I was at a gathering yesterday and it was announced there that a Maori Party hui would be held this week in town to discuss a deal with National. My sounding is that the older, conservative, more corporately-inclined members still left in the Maori Party will go with National again. The younger and "radical" ones had left to help Hone form the Mana movement so resistance to supporting the Tories and their right-wing policies will not be evident at these Maori Party hui. They have few qualms about privatising state assets as long as Iwi get a look in - however small.

Dr Sharples, who is in his 70s, won the seat by just 746 votes from Labour's Shane Jones on November 26 and it is unlikely he would have stood if he knew he would be on the backbenches.

Mr Bird is from Mr Flavell's Waiariki electorate and last week said he would expect Mr Flavell to have a ministerial post if he were co-leader as well.
[...]
It is not clear whether a leadership coup against Dr Sharples is under way with the possible support of co-leader Tariana Turia.

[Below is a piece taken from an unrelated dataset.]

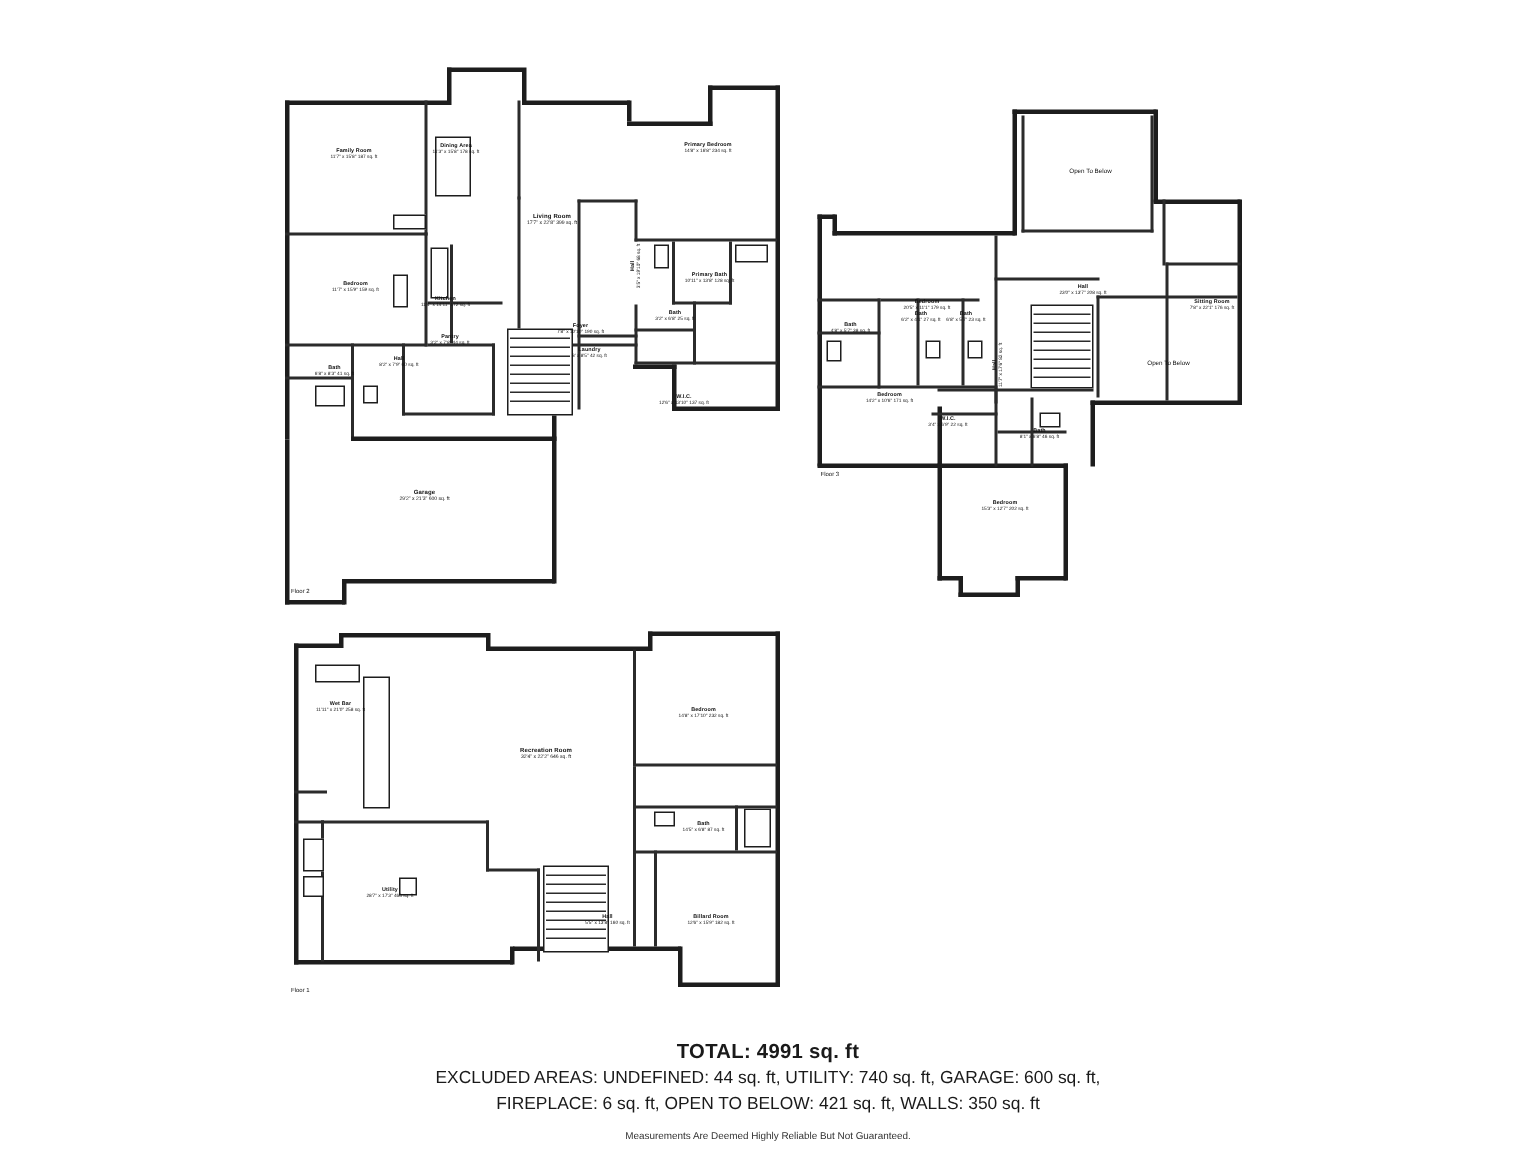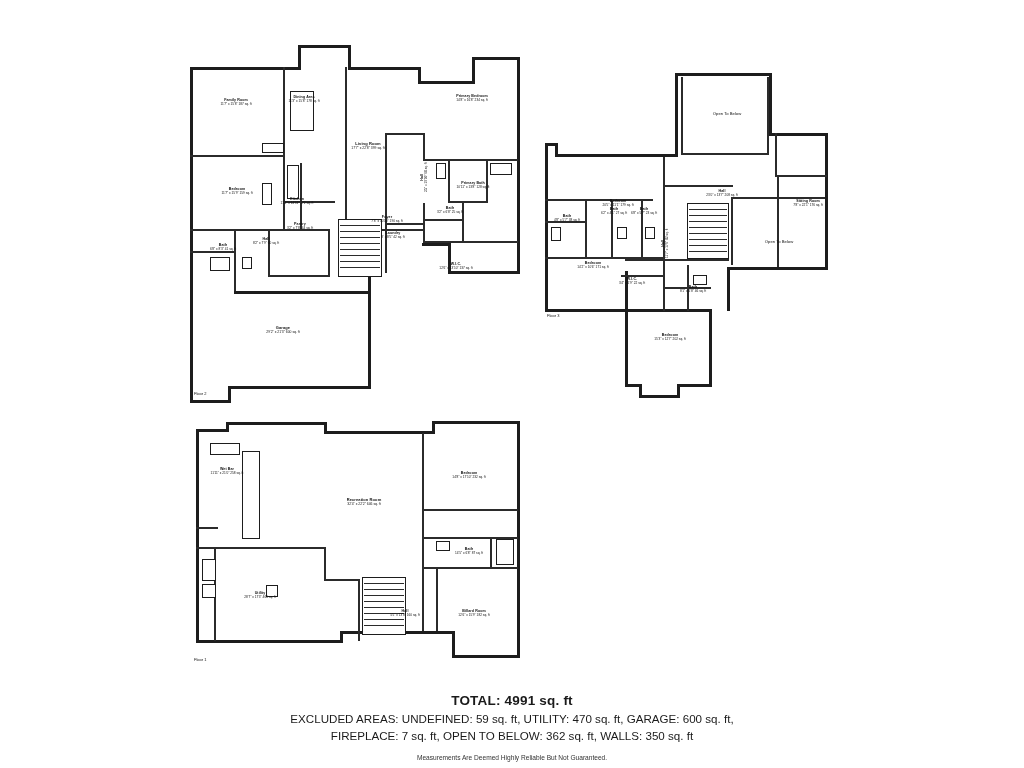"EXCLUDED AREAS: UNDEFINED: 59 sq." div.line { text: 59 sq. ft, UTILITY: 470 -> 44 sq. ft, UTILITY: 740 }
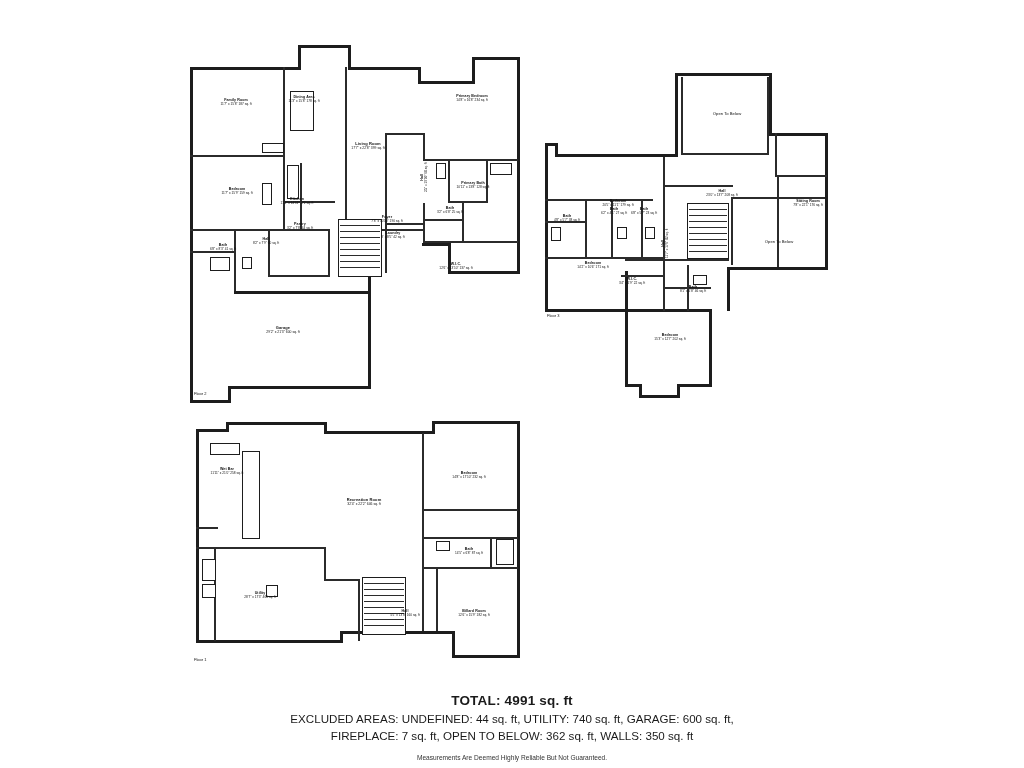"FIREPLACE: 7 sq. ft, OPEN" div.line { text: 7 sq. ft, OPEN TO BELOW: 362 -> 6 sq. ft, OPEN TO BELOW: 421 }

Mr Bird and Mr Mair have suggested that the endorsement of the co-leadership by the party executive - as required under the constitution - may be more than rubber stamping the status quo.


Ken Mair is perhaps still punch drunk from his biffo at the charity boxing match the other day if he thinks ditching Sharples is the way to go. Pem Bird is based in Murupara and would be expected to back his local MP, so it does all come down to whether Tariana thinks now is the right time for Te Ururoa to succeed to the leadership.

Looking at how Annette Sykes from Mana managed in the course of less than six months of organisation to slash his majority from 6,000+ to under 2,000 (with specials still to come in), Te Ururoa and Pem perhaps see that they cannot survive another term with National (especially not in full privatisation mode and moves to the right, further and further away from the traditional interests of Maori voters) so it is best to grab what they can now rather than wait till near the end when they will face defeat.

The gambit of a Te Ururoa coup has hallmarks of desperation and all the potential for instability if Sharples refuses to go along with an undignified political exit. However there will be little sympathy from Maori voters for what happens, and Hone and the Mana movement will appear more coherent and their kaupapa more authentic in comparison with a Maori Party with obvious divisions.